OK, so we all know how most of Shenzhen Nanjing's latter games have a...
distinctive... sound to them. They're very easily identified by overuse of vibrato in the melody line and clunky-sounding percussion using the noise channel.
The interesting thing is, Nanjing's music
wasn't always like this. Based on
Gil Galad's NSF rips, the first game with this sound driver appears to be
Jin Yong Qun Xia Zhuan (NJ031); all prior games had a very different sound driver, with several of these games using the same tune heard on the menu of the OneStation 99-in-1 carts.

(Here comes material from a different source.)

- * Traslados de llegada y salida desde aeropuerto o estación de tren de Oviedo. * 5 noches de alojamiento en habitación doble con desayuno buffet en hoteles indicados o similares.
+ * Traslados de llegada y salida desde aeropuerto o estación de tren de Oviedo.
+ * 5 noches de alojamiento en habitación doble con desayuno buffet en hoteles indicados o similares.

But here's where it gets interesting.
There are two NES Dance Dance Revolution clones with very similar music, heavy on the vibratos and noise-channel percussion: "GLK Dance", credited to a company called Feng Li, and the anonymously developed "Hot Dance 2000". They seem to be based on the same engine, and judging from the name of the latter game, they're probably around 2000-- i.e., probably predating the Nanjing games. (Nanjing's FF7 is copyrighted 2004, for instance.)
So I guess Nanjing hired the sound programmer from these games and had them do music for their RPGs. Or something.
But it gets even weirder.
In 1988, Beam Software of Australia-- yes, the same company behind the utterly infamous
Back to the Future game-- developed a cricket game for the NES titled "International Cricket". Naturally, it was PAL-only, because the only people interested in that sport were in Commonwealth countries. I only discovered its existence thanks to a pirated multicart ripped by cah4e3.

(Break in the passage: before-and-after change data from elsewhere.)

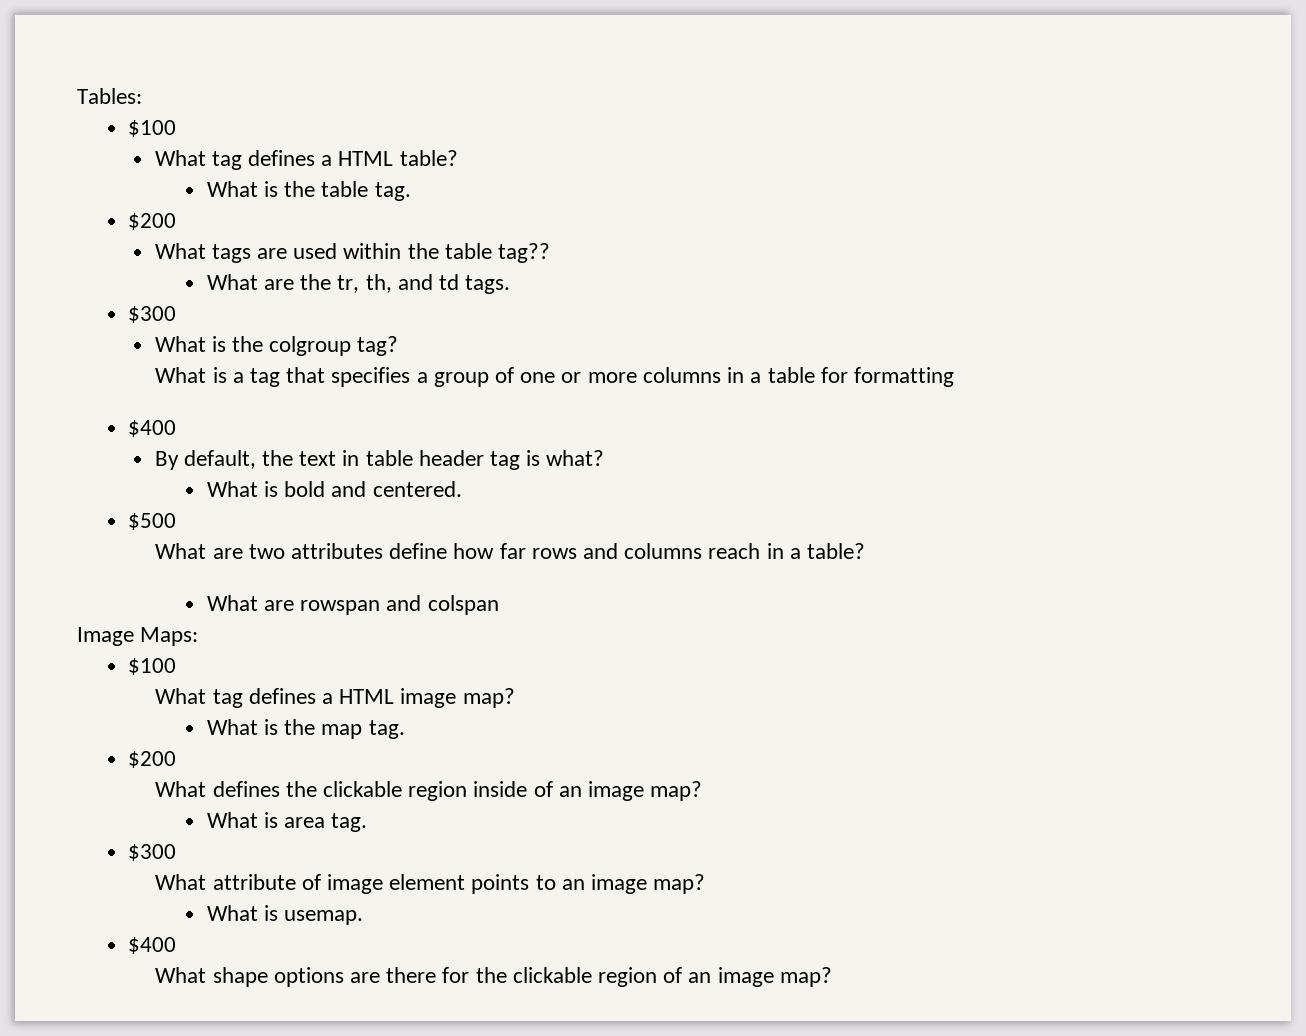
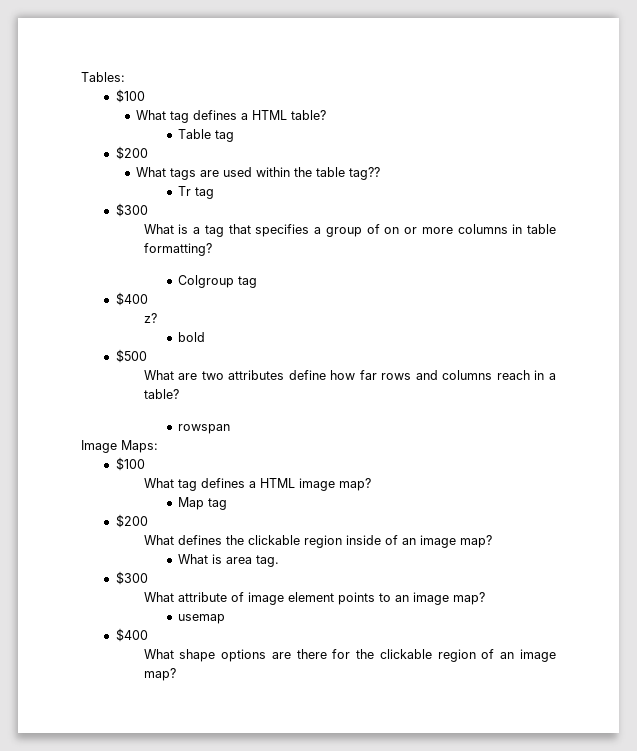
- What is the table tag.
+ Table tag
- What are the tr, th, and td tags.
+ Tr tag
  $300
- What is the colgroup tag?
- What is a tag that specifies a group of one or more columns in a table for formatting
+ What is a tag that specifies a group of on or more columns in table formatting?
+ Colgroup tag
  $400
- By default, the text in table header tag is what?
- What is bold and centered.
+ z?
+ bold
- What are rowspan and colspan
+ rowspan
- What is the map tag.
+ Map tag
- What is usemap.
+ usemap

Now admittedly, I don't know much about NES assembly, and know even less about NES sound chip programming, but the music in this game sounds shockingly similar to Nanjing's stuff-- same vibrato effects, same percussion noises. If you want, you can find an NSF of it on
the HCS64 archive. (Someone who
does know more about NES programming, could you look at this to see if my suspicions are at all correct?)
So did the GLK Dance developer, and in turn Nanjing, steal their sound engine from an obscure cricket game? Because that would be a wonderfully bizarre story if it is the case.
Edit: Hm, Beam did several other sports games with the same sound driver. "Aussie Rules Footy" (another PAL-only one, naturally) and "Bo Jackson Baseball" (this one's NTSC, naturally).